ACE 264 Exam
Which of the following assumptions is NOT necessary to justify use of the least squares estimator for the linear regression model? (a) No omitted variables (b) No sample selection (c) Large outliers are unlikely (d) Homoskedasticity (e) No perfect collinearity among regressors
(d) Homoskedasticity
Which regression method seeks to isolate variation in an endogenous regressor that is "as-if" randomly assigned? (a) Multiple regression (b) Polynomial regression (c) Fixed-effects regression (d) Instrumental variables regression (e) Time series regression
(d) Instrumental variables regression
In the case of a linear regression model with one regressor, Bhat1 refers to: (a) The slope coefficient estimate (b) The formula for the slope coefficient estimator (c) The population slope coefficient (d) a and b (e) All of the above
(d) a and b
In the case of a linear regression model with one regressor, βhat1 can refer to: (a) The estimated slope coefficient value (b) The formula for the slope coefficient estimator (c) The slope coefficient for the population regression function (d) a and b (e) All of the above
(d) a and b
Heteroskedasticity is a threat to the internal validity of linear regression analysis because: (a) It biases coefficient estimates (b) It results in incorrect standard errors (c) It may lead to incorrect conclusions from hypothesis tests (d) b and c (e) All of the above
(d) b and c
The R^2 statistic measures: (a) The statistical significance of the estimated effect of X on Y (b) How well the regression model fits the observed data (c) The size of the sum of squared residuals (SSR) realative to the variation in y (d) b and c
(d) b and c
Which types of variables (defined above) are included as regressors in the first stage regression? (a) x, y, and z (b) x and z (c) w, y, and z (d) w and z (e) z only
(d) w and z
Omitted variables bias occurs: (a) Anytime an observed variable is left out of a linear regression model (b) When omitted variables are correlated with the regressor of interest, x (c) When omitted variables are determinants of the outcome variable y (d) When either b or c is true (e) When both b and c are true
(e) When both b and c are true
A regression coefficient is estimated to be Bhat = 6200. You want to test whether this is significantly different from zero. (i.e.
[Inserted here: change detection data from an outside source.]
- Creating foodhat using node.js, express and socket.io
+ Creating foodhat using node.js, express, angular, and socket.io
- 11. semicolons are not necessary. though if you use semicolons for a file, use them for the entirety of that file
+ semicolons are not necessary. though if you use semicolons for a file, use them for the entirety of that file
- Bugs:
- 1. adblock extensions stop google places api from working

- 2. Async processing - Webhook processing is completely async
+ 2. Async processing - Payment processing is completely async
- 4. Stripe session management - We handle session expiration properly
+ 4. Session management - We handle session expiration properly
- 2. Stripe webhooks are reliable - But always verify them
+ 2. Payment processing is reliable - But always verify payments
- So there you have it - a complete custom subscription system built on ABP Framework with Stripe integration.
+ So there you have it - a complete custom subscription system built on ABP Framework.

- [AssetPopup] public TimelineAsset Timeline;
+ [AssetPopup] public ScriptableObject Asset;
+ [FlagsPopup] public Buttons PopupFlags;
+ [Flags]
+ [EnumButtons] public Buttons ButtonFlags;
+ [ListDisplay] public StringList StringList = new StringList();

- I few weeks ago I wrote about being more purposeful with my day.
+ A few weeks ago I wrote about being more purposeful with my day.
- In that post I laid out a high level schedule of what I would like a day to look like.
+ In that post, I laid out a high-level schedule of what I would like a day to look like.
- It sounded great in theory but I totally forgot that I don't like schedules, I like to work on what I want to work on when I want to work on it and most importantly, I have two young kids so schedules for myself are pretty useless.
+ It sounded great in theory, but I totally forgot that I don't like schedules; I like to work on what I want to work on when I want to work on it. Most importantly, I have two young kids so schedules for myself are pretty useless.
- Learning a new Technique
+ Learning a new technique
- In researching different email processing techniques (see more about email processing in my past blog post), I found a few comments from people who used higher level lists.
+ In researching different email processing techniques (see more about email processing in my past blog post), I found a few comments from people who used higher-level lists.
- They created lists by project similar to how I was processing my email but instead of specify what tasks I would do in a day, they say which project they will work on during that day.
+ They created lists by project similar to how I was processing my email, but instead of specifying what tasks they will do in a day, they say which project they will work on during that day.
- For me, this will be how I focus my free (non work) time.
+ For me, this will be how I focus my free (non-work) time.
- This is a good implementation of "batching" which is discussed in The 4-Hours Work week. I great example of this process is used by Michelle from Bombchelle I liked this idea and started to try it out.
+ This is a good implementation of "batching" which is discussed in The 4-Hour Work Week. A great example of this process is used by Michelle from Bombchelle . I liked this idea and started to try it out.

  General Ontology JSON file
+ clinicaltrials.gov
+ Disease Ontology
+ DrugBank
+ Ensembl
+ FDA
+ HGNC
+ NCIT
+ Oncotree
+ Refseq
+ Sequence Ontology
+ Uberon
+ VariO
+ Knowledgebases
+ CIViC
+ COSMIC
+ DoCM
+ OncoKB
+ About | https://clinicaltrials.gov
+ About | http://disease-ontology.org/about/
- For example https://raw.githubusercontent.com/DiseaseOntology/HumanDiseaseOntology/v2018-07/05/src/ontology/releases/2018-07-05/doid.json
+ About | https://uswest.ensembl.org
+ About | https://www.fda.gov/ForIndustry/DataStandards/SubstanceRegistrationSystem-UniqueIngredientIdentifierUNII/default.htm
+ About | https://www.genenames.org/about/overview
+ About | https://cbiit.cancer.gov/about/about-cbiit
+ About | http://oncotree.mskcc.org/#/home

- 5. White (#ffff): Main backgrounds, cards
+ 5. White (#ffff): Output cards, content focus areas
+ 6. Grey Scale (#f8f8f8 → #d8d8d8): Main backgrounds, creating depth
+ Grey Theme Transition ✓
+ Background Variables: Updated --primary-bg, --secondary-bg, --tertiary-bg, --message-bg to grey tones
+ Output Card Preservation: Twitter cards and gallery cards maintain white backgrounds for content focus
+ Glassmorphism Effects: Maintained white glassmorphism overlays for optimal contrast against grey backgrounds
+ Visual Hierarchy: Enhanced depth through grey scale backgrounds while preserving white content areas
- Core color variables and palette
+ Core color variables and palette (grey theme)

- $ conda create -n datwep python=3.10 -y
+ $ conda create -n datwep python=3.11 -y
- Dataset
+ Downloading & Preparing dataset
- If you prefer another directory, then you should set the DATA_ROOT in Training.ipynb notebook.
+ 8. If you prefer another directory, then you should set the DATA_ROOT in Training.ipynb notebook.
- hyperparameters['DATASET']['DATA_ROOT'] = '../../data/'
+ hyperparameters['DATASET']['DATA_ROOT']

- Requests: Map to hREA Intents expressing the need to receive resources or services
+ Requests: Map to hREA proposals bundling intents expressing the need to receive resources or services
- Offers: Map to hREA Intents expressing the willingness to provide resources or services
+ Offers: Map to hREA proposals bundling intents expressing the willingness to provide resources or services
H0 : B = 0 vs H1 : B not= 0) To complete this test, we could: (a) Estimate the standard error for B and calculate the test statistic and p-value (b) Determine whether the 95% confidence interval contains zero (c) Reject the null hypothesis since 6200 is a large number (d) Choose a significance level we are confident will result in rejecting the null hypothesis (e) a and b
(e) a and b
Which type of data is likely easiest to find? A. Cross-sectional data (units only) B. Unbalanced panel data (some units and times) C. Balanced panel data (all units and times)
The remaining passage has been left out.